Created 07-20-2020 05:42 AM
A quick update,
Even though I was not able to find the root cause, or fix for this root cause, I just tried rebooting the server running NodeManager service, and now I could see that NodeManager was up and running.
But for every service restart I see the same issue of NodeManager not running and had to reboot server to get it up and running.
Created 07-21-2020 08:33 AM
Hello @Nagamalleswara ,
thank you for sharing with us the detailed description of how your NM seems to have issues on a certain node.

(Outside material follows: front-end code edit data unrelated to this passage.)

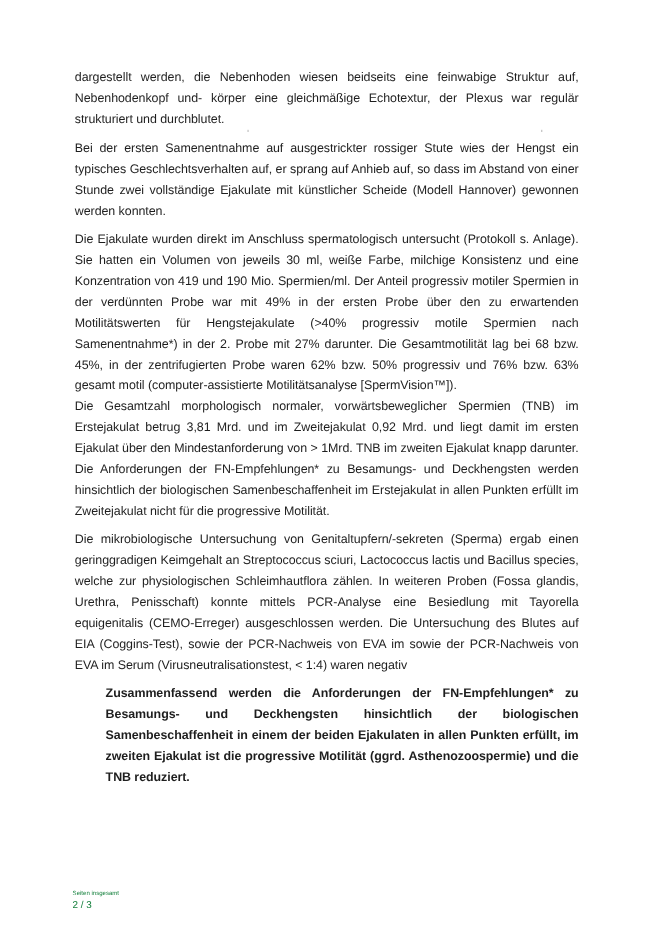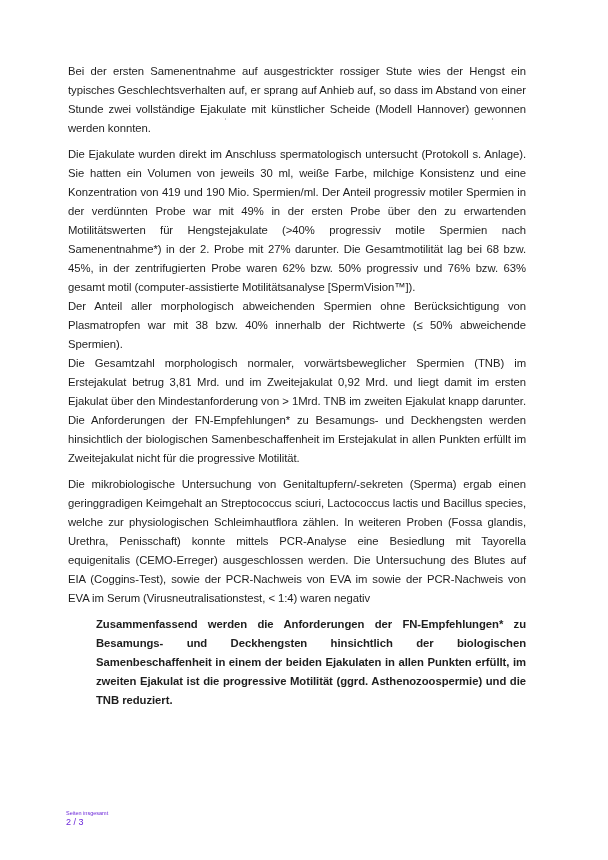"dargestellt werden, die Nebenhoden" p.para { html: none -> <p>dargestellt werden, die Nebenhoden wiesen beidseits eine feinwabige Struktur auf, Nebenhodenkopf und- körper eine gleichmäßige Echotextur, der Plexus war regulär strukturiert und durchblutet.</p> }
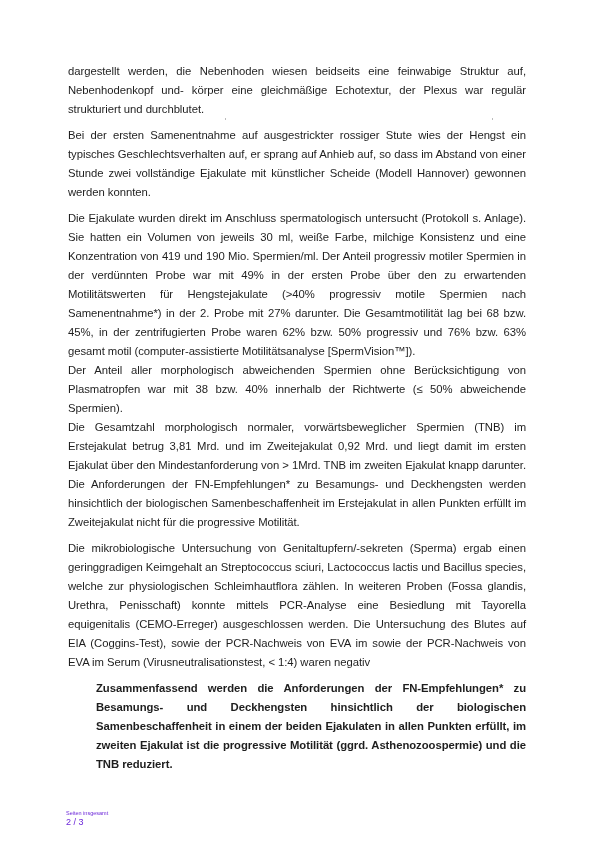"Der Anteil aller morphologisch" p.para { html: <p>Der Anteil aller morphologisch abweichenden Spermien ohne Berücksichtigung von Plasmatropfen war mit 38 bzw. 40% innerhalb der Richtwerte (≤ 50% abweichende Spermien).</p> -> none }
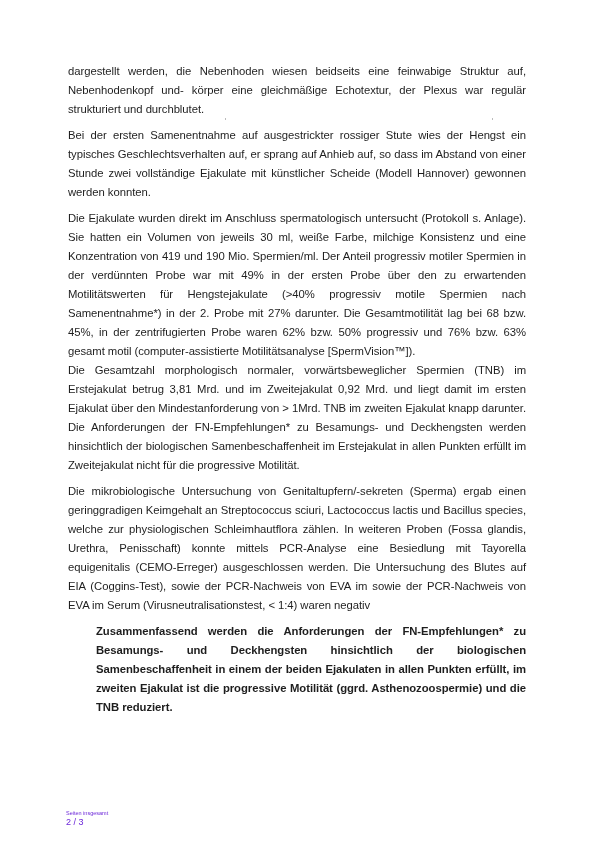"2 / 3" .footer { color: #6d28d9 -> #15803d }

Next time you hit this problem, can you please check if you see multiple NM instances on a single node?
In some cases the CM agent might gets into a bad state.
When you hit the issue, please run the following command and see if it showes 2 NM processes running on the host
ssh into the host ; become root
# export SUPER_CONF=/var/run/cloudera-scm-agent/supervisor/supervisord.conf
# /usr/lib64/cmf/agent/build/env/bin/supervisorctl -c $SUPER_CONF status
52372-yarn-NODEMANAGER RUNNING pid 71771, uptime 2:21:19
52723-yarn-NODEMANAGER FATAL Exited too quickly (process
log may have details)
If so, it means that the CM-agent process was bad.
In this case please:
1) Proceed to kill the PID. Verify that the PID does not exist and neither is anything else listening on the port.
service cloudera-scm-agent restart
3) Start the RM process from CM
Please share with us your findings. If you are not hitting the above described issue it still helps us to narrow down further this issue.
Please also check if the NM heap size on this node is set to at least 1Gb just to rule out stop the world GC activity rendering the NM unresponsive.
Thank you:
Ferenc
Ferenc Erdelyi, Technical Solutions Manager
Was your question answered? Make sure to mark the answer as the accepted solution.
If you find a reply useful, say thanks by clicking on the thumbs up button.
Learn more about the Cloudera Community:
Created 07-21-2020 12:45 PM
Thanks @Bender for detailed instructions.
Yes I am still facing this issue and trying to chase this down for last few days.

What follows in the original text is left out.